I picked up one at the gun show. I didn't care much for it. Some little kid knocked me out of the way to show it to his dad. I just smiled and walked on.


----------



## Shipwreck (Jan 26, 2006)

Baldy said:


> I picked up one at the gun show. I didn't care much for it. Some little kid knocked me out of the way to show it to his dad. I just smiled and walked on.


U mean U didn't show that kid how to properly hold the gun between his butt cheeks after he knocked U out of the way?

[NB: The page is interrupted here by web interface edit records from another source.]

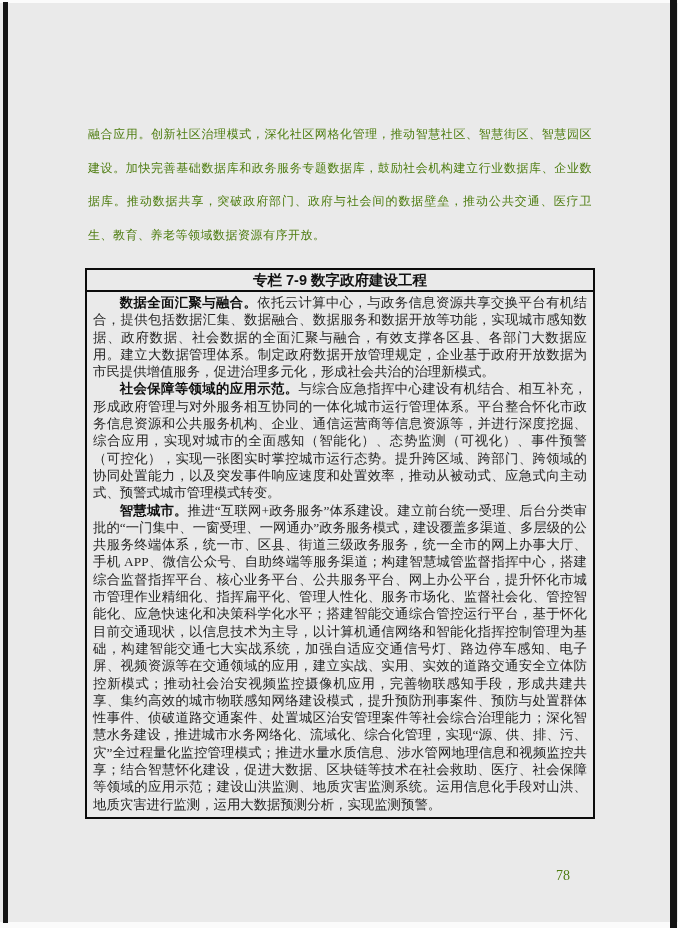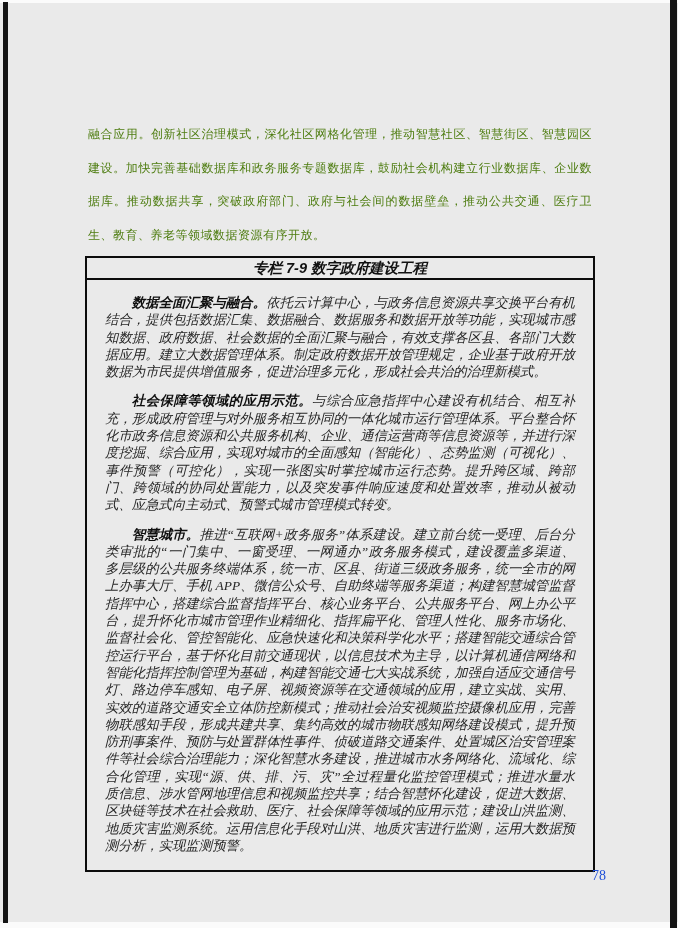"专栏 7-9 数字政府建设工程" .panel { font-style: italic -> none; top: 256px -> 268px }
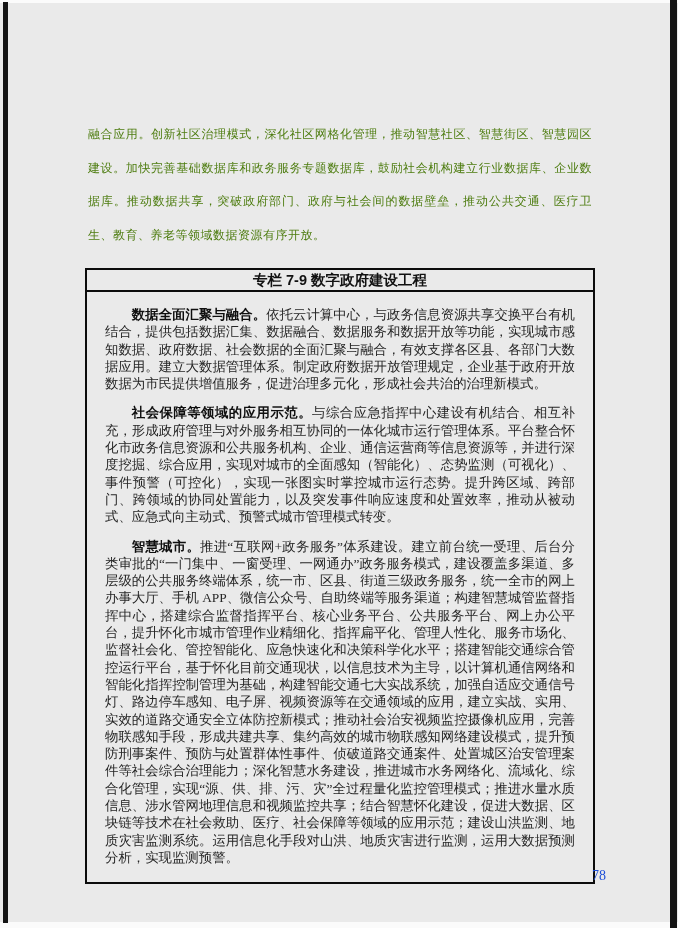"数据全面汇聚与融合。依托云计算中心，与政务信息资源共享交换平台有机结合，提供包括" .panel-para { margin: 12px -> 0 }
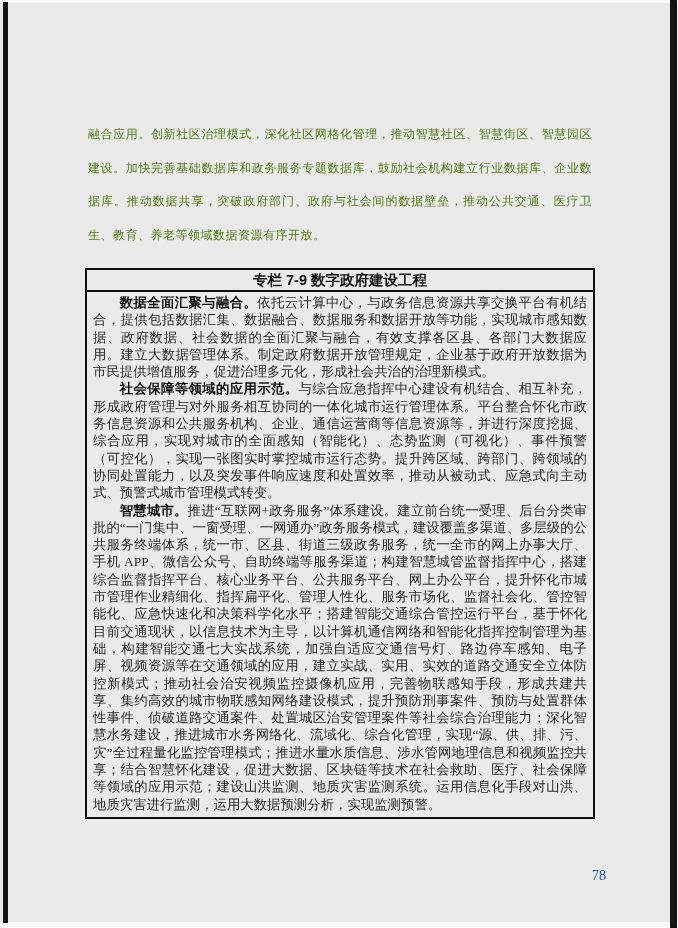"78" .page-number { color: #1d4ed8 -> #4d7c0f; text-align: right -> left }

:smt082 :smt082 :smt082 :smt082 :smt082


----------



## Baldy (Jun 21, 2006)

Ha! Ha! After raising a house full myself I know how it can be with the little ones. I think I might have been like him at 8 or 10 yrs old wanting Dad to buy it in the worst way. After all that thing in Red looks like it could save the world. Ha! Ha!


----------



## DennyCrane (May 11, 2006)

They do look like ray guns!


----------



## DD (Jul 21, 2006)

Baldy said:


> ..I think I might have been like him at 8 or 10 yrs old wanting Dad to buy it in the worst way../quote]
> 
> You'd have only put your eye out.
> 
> Those Neos point like a turd. I'd close my eyes, pick it up with my shooting hand and EVERY time I put eyes to the sights it was crooked in my hand. I'd have a better chance hitting something by throwing it.


----------



## Baldy (Jun 21, 2006)

DD your probly right I didn't get that far with it. I just didn't like the feel of it. That little boy was so excited I had to laugh.


----------



## Nathan Plemons (Aug 11, 2006)

My brother has one but I've never fired it. As big as it is and in 22 I wouldn't have figured it would be painful at all to shoot. I did think it looked kinda silly.


----------



## AirForceShooter (May 6, 2006)

I just picked one up.
Funny it felt like it was made for my hand and my wife loved the grip too. I went to pick up a ruger mark II and got the NEO instead.
Off to the range later this week.

AFS


----------



## Baldy (Jun 21, 2006)

AFS give us a range report on it and some pictures will ya? I was wondering how it shot.


----------



## Shipwreck (Jan 26, 2006)

Let us know how U like it when U shoot it....


----------



## AirForceShooter (May 6, 2006)

Will do!

Going tomorrow I think.
Wife can't wait and the red dot is mounted.

AFS


----------



## AirForceShooter (May 6, 2006)

This gun is fun!!
Shot 2 types of Ammo.
CCI mini mags and Remington.
The CCI ammo had the NEO performing flawlessly. After the Red Dot got sighted in I was shooting 1 inch groups at 10 yards without any effort. The trigger was super.With the Remington I had 3 FTF (Fail to Feed) in 200 rounds. I had to resight the reddot as the Rem was shooting about 2 inches low from the CCI. The Remington was giving me about 1 1/2 inch groups. 
Photos to follow.

AFS


----------



## Baldy (Jun 21, 2006)

Sounds good to me. I always liked CCI's better than Rems anyway.


----------